Ленц налил себе полный стакан.
– Он уже несколько дней не в себе.
– Ничего, бывает и хуже, – сказал я.
Над крышей фабрики напротив нас встала большая и красная луна. Какое-то время мы сидели молча. Потом я спросил:
– Послушай, Готфрид, ты ведь у нас спец по любовной части, не так ли?
– Спец? Да я в этих делах гроссмейстер, – скромно заметил Ленц.
– Вот и отлично. Тогда скажи, всегда ли при этом ведут себя по-дурацки?
– То есть как это по-дурацки?
– Ну так, как будто ты все время под мухой. Болтаешь, несешь всякую чушь, завираешься.
Ленц расхохотался.
– Деточка моя! Ну как же при этом не завираться? Ведь все это и есть вранье. Чудесное вранье самой мамаши-природы. Взгляни хоть на эту сливу! Она ведь тоже сейчас привирает. Притворяется куда более красивой, чем окажется потом. Было бы ужасно, если бы любовь имела хоть какое-то отношение к правде. Слава Богу, что не все на свете порабощено этими проклятыми моралистами.
Я поднялся.
– Так ты думаешь, без некоторого привирания в этом деле не обойтись?

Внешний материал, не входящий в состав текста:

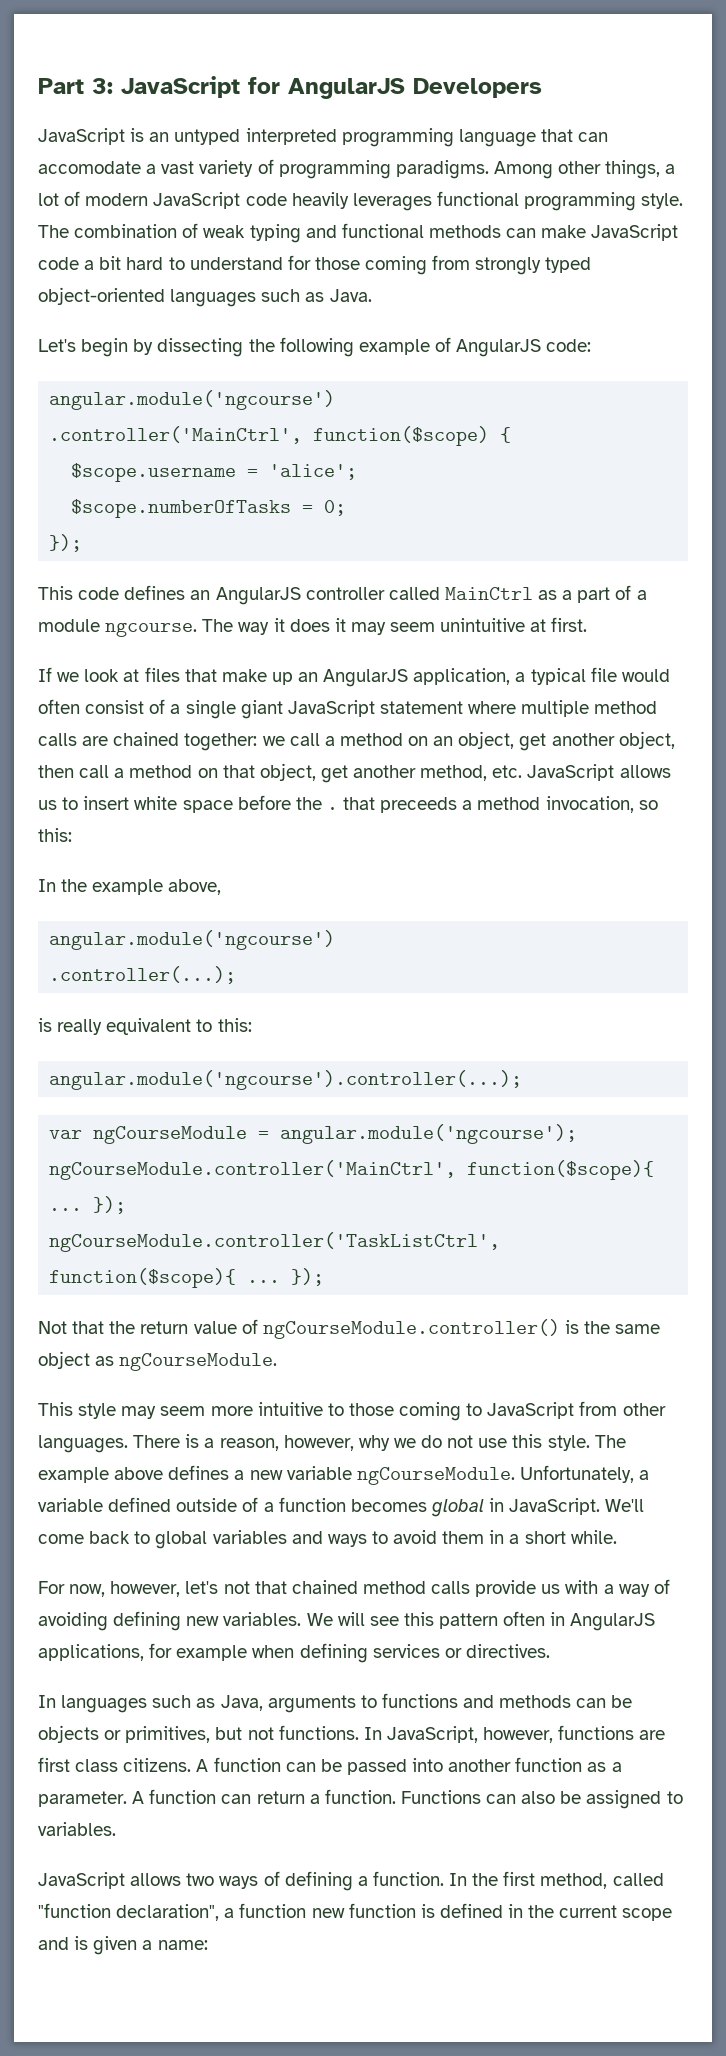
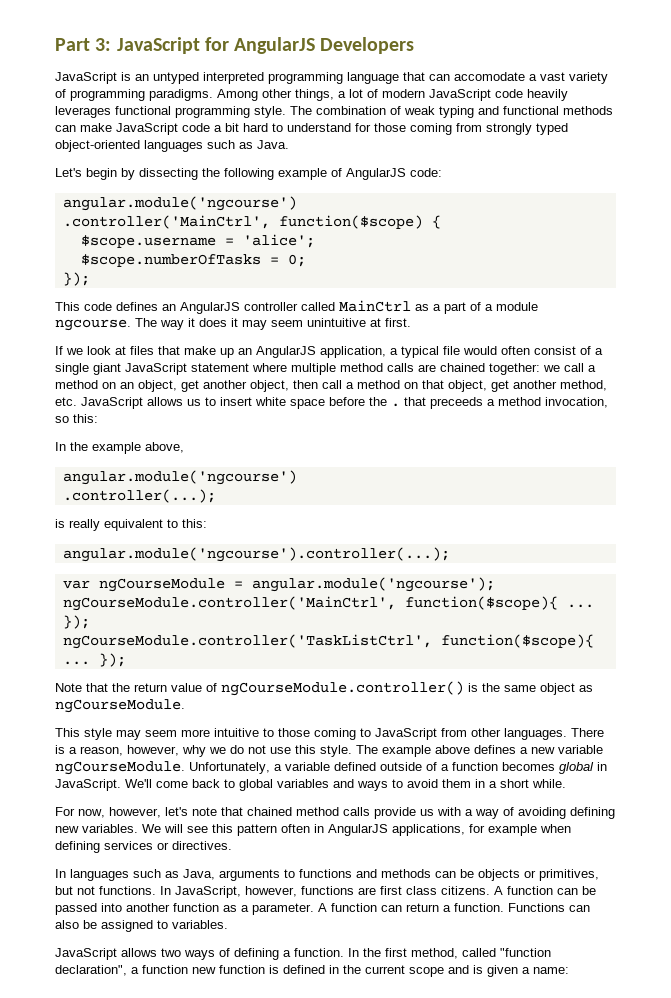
[38,1321,67,1334] Not -> [55,683,82,692] Note
[223,1581,250,1594] not -> [192,807,217,816] note

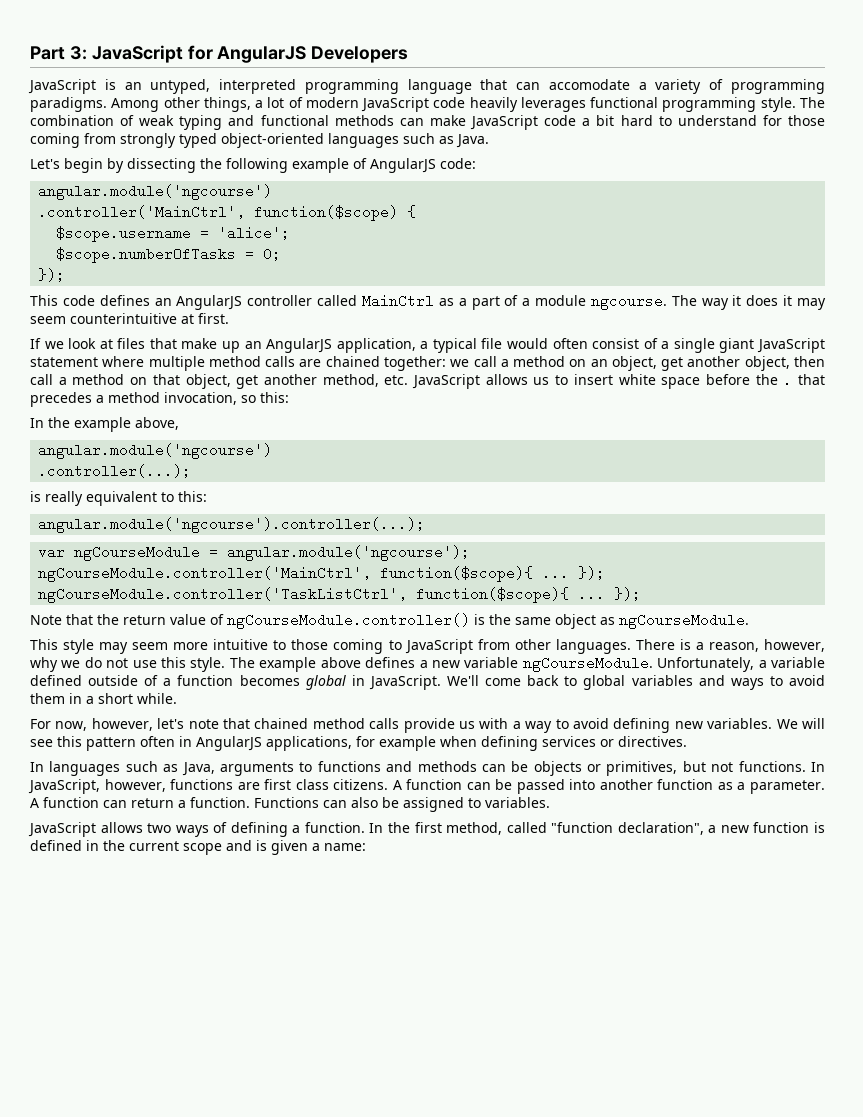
[153,72,199,84] untyped -> [150,79,211,94] untyped,
[540,72,565,81] vast -> (647, 86) none
[307,318,366,327] unintuitive -> [70,313,177,324] counterintuitive
[430,397,483,409] preceeds -> [30,392,92,407] precedes
[503,807,566,819] of avoiding -> [555,718,609,729] to avoid
[142,965,188,974] function -> (717, 829) none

– Никак не обойтись, детка.
– Но ведь при этом ставишь себя в идиотское положение.
Ленц осклабился.
– Заруби себе на носу, малыш: никогда в жизни, ни при каких обстоятельствах не покажется женщине идиотом тот, кто усердствует ради нее. Даже если он ведет себя как шут гороховый. Делай что хочешь – стой на голове, неси околесицу, хвастай, как павиан, пой у нее под окнами, избегай только одного – не будь деловым! Не будь умником!
Я оживился.
– А ты как думаешь, Отто?
Кестер рассмеялся.
– Пожалуй, он прав.
Кестер встал и открыл капот «Карла». Я достал бутылку рома и еще один стакан и поставил все это на стол. Отто запустил мотор, заурчавший сдержанным басом. Ленц смотрел в окно, взгромоздив ноги на подоконник. Я подсел к нему.
– Ты когда-нибудь напивался в присутствии женщины?
– И не раз, – ответил он не шевелясь.
– Ну и как?
Он скосил на меня глаза.
– Ты хочешь сказать, как быть, если наломал при этом дровишек? Только не извиняться, детка. Вообще никаких слов. Послать цветы. Без записки. Одни цветы. Они все покрывают. Даже могилы.
Я посмотрел на него. Он был неподвижен. В его глазах отражались сверкающие огоньки. Мотор все еще работал, тихо урча; казалось, под нами подрагивает земля.
– Что ж, теперь, пожалуй, и я бы выпил, – сказал я, откупоривая бутылку.
Кестер выключил мотор. Потом обратился к Ленцу:
– Луна светит достаточно ярко, чтобы увидеть стакан, Готфрид. Так что выключи иллюминацию. Особенно этот косой прожектор на «форде». Слишком уж напоминает войну. Бывало не до шуток, когда эти твари вцепятся в твой самолет.
Ленц согласно кивнул:
– А мне они напоминают… Впрочем, это не важно. – Он встал и выключил фары.
Тем временем луна над фабрикой поднялась еще выше. Она становилась все ярче и уже походила на желтый фонарь, висящий на сучке сливы. Ветви дерева слабо покачивались на тихом ветру.
– Люди ведут себя странно, – сказал немного погодя Ленц, – ставят памятники себе подобным. А почему бы не поставить памятник луне или цветущему дереву?
Я рано ушел домой. Открыв дверь в коридор, услыхал музыку. Играл патефон Эрны Бениг, секретарши. Тихо пел чистый женский голос. Потом приглушенно защебетали скрипки, за ними – пиццикато на банджо. И снова тот же голос, проникновенный, мягкий, словно переполненный счастьем. Я прислушался, стараясь разобрать слова. То, что пела эта женщина, звучало необыкновенно трогательно именно здесь, в полутемном коридоре, между швейной машинкой фрау Бендер и чемоданами семейства Хассе.
Я глядел на чучело кабаньей головы над кухонной дверью. Было слышно, как за ней гремит посудой служанка. «И как могла я жить без тебя?..» – доносилось из-за другой двери, двумя шагами дальше.